Thinking that this situation is all for the best is probably going to help you be much more resourceful than thinking this is the worst thing that ever happened to me.
4. Asking this question gives you hindsight in advance.
When we look back on our lives, the things we did, the mistakes we made, the problems we overcame, we have the advantage of hindsight. We came through those events and can look back at how they fitted into our lives. We have a perspective that lets us make sense of the big picture.
At the time we are caught up in those events we may not have a clear idea of what is going on, it can all be very confusing or disorientating.
By inviting us to go one year into the future and look back on these events we have the opportunity to apply some of that hindsight perspective to what is going on in this moment. And at a difficult time like this a little bit of wisdom can go a long way.
5. You can integrate the event into the story of your life.
We all have a story of our lives, we like to put our experience into an overall narrative of our existence. To make sense of what happened and what it means to us.
When we have a difficult or traumatic experience this narrative is disrupted. What we thought our lives meant can be severely challenged. We might not know what is going on, who we are supposed to be and what we are supposed to do.
Being invited into the future to reflect on what has happened allows us to start weaving this event into our personal story. Putting the difficulty into a broader context helps us come to terms with the problem we are having now.
6. Having had this “experience of the future” you may know what you need to do.
If you are in the middle of a problem or being stuck, you may not have much idea of what to do next, everything is too confusing or overwhelming.

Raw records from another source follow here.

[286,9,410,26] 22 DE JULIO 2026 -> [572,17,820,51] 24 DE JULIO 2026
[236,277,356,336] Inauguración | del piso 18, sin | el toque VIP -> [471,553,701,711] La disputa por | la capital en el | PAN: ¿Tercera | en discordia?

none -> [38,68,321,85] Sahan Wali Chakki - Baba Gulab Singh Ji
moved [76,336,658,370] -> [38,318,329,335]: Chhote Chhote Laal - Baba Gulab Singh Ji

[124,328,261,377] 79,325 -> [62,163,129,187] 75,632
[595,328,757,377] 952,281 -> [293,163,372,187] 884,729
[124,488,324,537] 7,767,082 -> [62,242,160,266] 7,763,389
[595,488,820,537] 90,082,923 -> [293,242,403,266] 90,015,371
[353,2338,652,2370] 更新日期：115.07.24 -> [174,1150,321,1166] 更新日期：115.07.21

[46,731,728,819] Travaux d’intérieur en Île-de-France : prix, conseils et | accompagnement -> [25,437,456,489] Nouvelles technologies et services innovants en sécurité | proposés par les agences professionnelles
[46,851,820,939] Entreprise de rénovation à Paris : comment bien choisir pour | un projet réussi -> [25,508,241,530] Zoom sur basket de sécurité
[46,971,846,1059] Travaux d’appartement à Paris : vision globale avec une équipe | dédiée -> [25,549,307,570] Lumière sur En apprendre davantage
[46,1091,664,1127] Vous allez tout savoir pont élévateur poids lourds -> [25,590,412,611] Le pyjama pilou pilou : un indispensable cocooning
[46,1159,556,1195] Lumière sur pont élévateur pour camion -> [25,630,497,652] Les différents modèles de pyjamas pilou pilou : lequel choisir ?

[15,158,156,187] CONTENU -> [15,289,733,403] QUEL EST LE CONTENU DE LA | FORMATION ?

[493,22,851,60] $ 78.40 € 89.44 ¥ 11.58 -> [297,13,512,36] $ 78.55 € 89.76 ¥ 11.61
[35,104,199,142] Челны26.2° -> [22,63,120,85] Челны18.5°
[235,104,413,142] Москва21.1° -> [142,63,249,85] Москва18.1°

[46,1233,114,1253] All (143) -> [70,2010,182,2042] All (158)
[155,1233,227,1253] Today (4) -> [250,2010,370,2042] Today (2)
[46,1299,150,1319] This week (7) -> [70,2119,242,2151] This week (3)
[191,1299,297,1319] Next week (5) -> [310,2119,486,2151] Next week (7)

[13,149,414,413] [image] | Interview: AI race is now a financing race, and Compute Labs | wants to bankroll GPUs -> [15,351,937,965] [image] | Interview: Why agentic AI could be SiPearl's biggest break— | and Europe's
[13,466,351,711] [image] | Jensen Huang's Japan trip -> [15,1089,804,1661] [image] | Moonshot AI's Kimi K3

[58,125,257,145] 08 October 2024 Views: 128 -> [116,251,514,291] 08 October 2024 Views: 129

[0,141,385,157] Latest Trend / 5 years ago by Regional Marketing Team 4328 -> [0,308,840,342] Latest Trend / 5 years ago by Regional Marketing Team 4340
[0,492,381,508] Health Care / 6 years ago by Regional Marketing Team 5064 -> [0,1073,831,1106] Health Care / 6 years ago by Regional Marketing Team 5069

Processing this experience from an imagined future perspective may give you some good ideas of what to do next, of how to move on from this experience into the future you have imagined.
Of course there are no guarantees that you will get that particular future, but you will have a better idea of the course to set.
Will asking yourself this question solve everything?
No, probably not.
The purpose of this question is not to solve all your problems, it is to give you a way of thinking about what is going on so you can do something about it.
Difficulties vary and the power of this question to help will vary depending on the circumstances.
Some problems: the loss of a job, a serious illness, the death of a spouse and so forth would take a lot more healing than you can get from this question.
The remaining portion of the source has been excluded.